Some liberals have comforted themselves with the idea that if Obamacare is ruled unconstitutional, it may speed the adoption of the liberals’ real goal, socialized medicine, on the theory that “single payer” will then be the only alternative to the status quo. Such thinking is understandable, as it has generally been assumed that whether or not socialized medicine is a good idea, if Congress were to adopt it, it would be constitutional.

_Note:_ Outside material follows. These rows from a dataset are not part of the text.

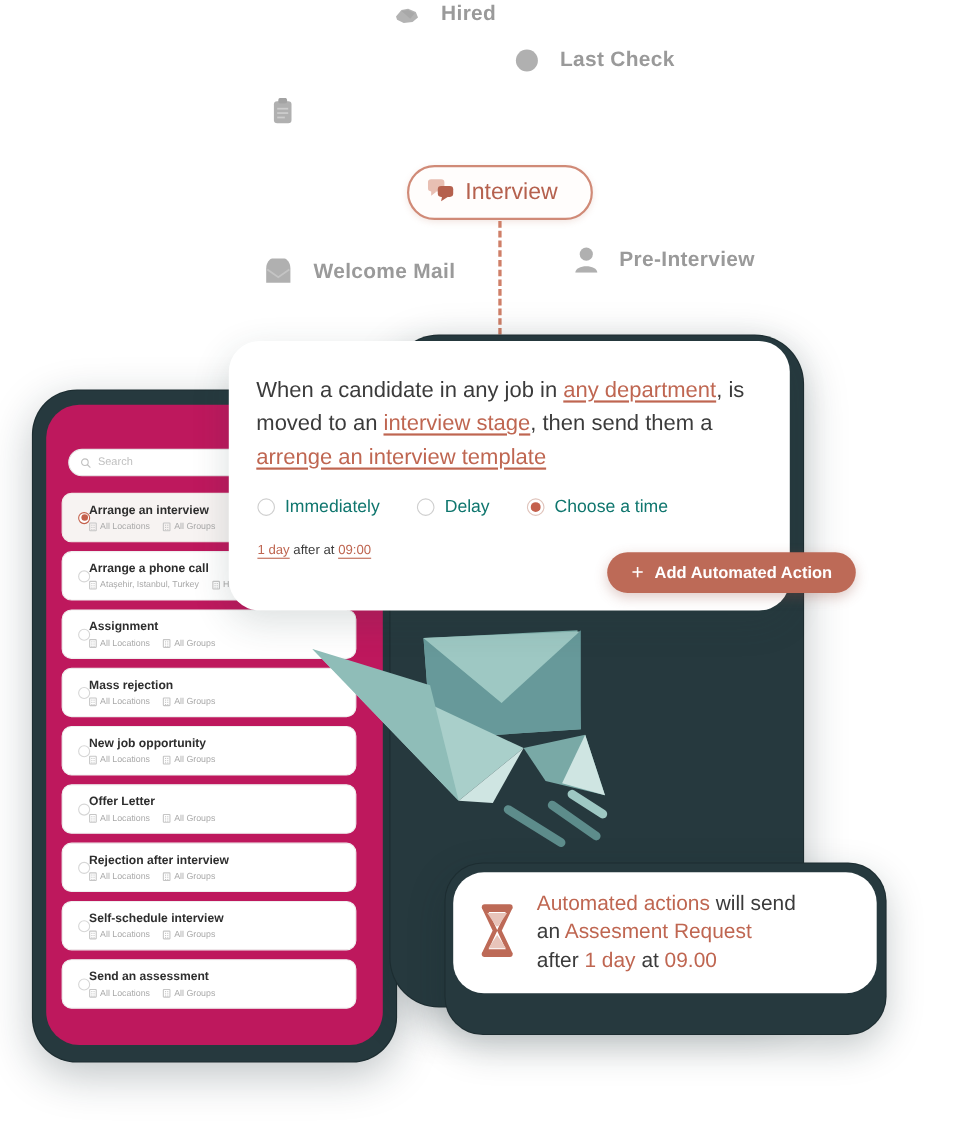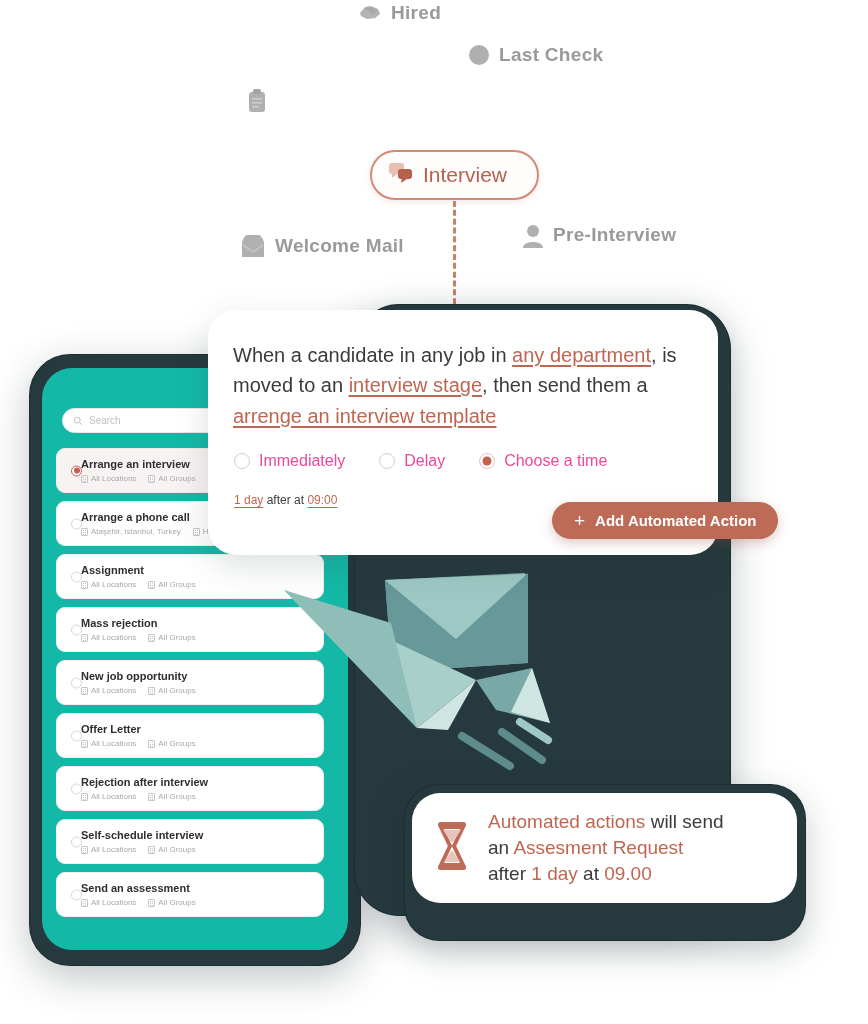--- a/index.html
+++ b/index.html
@@ -4,21 +4,21 @@
 <style>
   html,body{margin:0;padding:0;background:#fff;}
   body{
     width:868px;height:1024px;position:relative;overflow:hidden;
     font-family:"Liberation Sans","DejaVu Sans",sans-serif;
     -webkit-font-smoothing:antialiased;
   }
   .stage{position:absolute;inset:0;}
 
   
-  .node{position:absolute;display:flex;align-items:flex-start;gap:9px;white-space:nowrap;}
+  .node{position:absolute;display:flex;align-items:flex-end;gap:19px;white-space:nowrap;}
   .node .lbl{
     color:#9a9a9a;font-weight:bold;font-size:19px;letter-spacing:.3px;
   }
   .node .ico{color:#adadad;display:flex;align-items:center;justify-content:center;}
 
   #node-hired{left:358px;top:2px;}
   #node-lastcheck{left:468px;top:44px;}
   #node-assessment{left:248px;top:89px;}
   #node-welcome{left:240px;top:235px;}
   #node-preinterview{left:522px;top:224px;}
@@ -43,21 +43,21 @@
   #device-left{left:30px;top:355px;width:330px;height:610px;
     box-shadow:0 0 0 1px #1d2d31, 0 12px 40px rgba(20,40,45,.28);}
   #device-right{left:355px;top:305px;width:375px;height:610px;border-radius:44px;
     box-shadow:0 0 0 1px #1d2d31, 0 12px 40px rgba(20,40,45,.28);}
   #device-note{left:405px;top:785px;width:400px;height:155px;border-radius:34px;
     box-shadow:0 0 0 1px #1d2d31, 0 12px 34px rgba(20,40,45,.25);}
 
   
   #list-panel{
     position:absolute;left:42px;top:368px;width:306px;height:582px;
-    background:#14b8a6;border-radius:30px;overflow:hidden;
+    background:#be185d;border-radius:30px;overflow:hidden;
   }
   #search-box{
     position:absolute;left:20px;top:40px;width:250px;height:25px;
     border:1px solid #e7e7e7;border-radius:13px;background:#fff;
     display:flex;align-items:center;gap:6px;padding:0 10px;box-sizing:border-box;
   }
   #search-box .ph{color:#c0c0c0;font-size:10px;}
   .rows{position:absolute;left:14px;top:80px;width:268px;}
   .row{
     position:relative;height:45px;margin-bottom:8px;border-radius:9px;
@@ -91,21 +91,21 @@
     position:absolute;left:25px;top:30px;width:460px;
     font-size:20px;line-height:1.52;color:#3b3b3b;
   }
   #rule-text .lnk{color:#bf6651;text-decoration:underline;text-underline-offset:3px;}
   #radio-group{position:absolute;left:26px;top:142px;display:flex;align-items:center;gap:34px;}
   .opt{display:flex;align-items:center;gap:9px;}
   .opt .ring{width:16px;height:16px;border-radius:50%;border:1.6px solid #cfcfcf;box-sizing:border-box;position:relative;}
   .opt.on .ring{border-color:#e0c4bc;}
   .opt.on .ring::after{content:"";position:absolute;left:50%;top:50%;transform:translate(-50%,-50%);
     width:9px;height:9px;border-radius:50%;background:#c4604c;}
-  .opt .t{font-size:16px;color:#ec4899;}
+  .opt .t{font-size:16px;color:#0f766e;}
   #delay-line{position:absolute;left:26px;top:183px;font-size:12px;color:#3b3b3b;}
   #delay-line .lnk{color:#bf6651;text-decoration:underline;text-underline-offset:3px;}
 
   #add-action-btn{
     position:absolute;left:552px;top:502px;height:37px;padding:0 22px;
     background:#bd6a57;border-radius:19px;color:#fff;
     display:flex;align-items:center;gap:10px;font-size:15px;font-weight:bold;
     box-shadow:0 4px 12px rgba(150,80,65,.3);
   }
   #add-action-btn .plus{font-size:19px;font-weight:normal;line-height:1;}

But doesn’t that assumption need to be rethought in light of this week’s arguments on Obamacare? If the Supreme Court rules that the federal government cannot force you to buy health insurance, then how will it be plausible to argue that the same government, under the same Commerce Clause, can force you into a government-run health care system; force you to pay for your neighbor’s health care; make you contract with physicians and hospitals exclusively on terms dictated by the government; and, perhaps, make it a crime for you to procure health care for your family outside of the government’s system?
This is what the Commerce Clause actually says:
The Congress shall have Power…To regulate Commerce with foreign Nations, and among the several States, and with the Indian Tribes.
Where, in that language, is there room to draw a constitutional distinction between Obamacare and the even more extreme policy of socialized medicine? The issue turns, of course, on the reasoning adopted by the Court in striking down Obamacare (assuming that is what happens). But again, what plausible line can the Court draw under the Commerce Clause that says Obamacare is prohibited, but socialized medicine is constitutional?
The more one considers the implications of this week’s arguments, the more likely it appears that the Court’s decision, if it does strike down Obamacare, will be a milestone that sets the United States back on the path to constitutional government.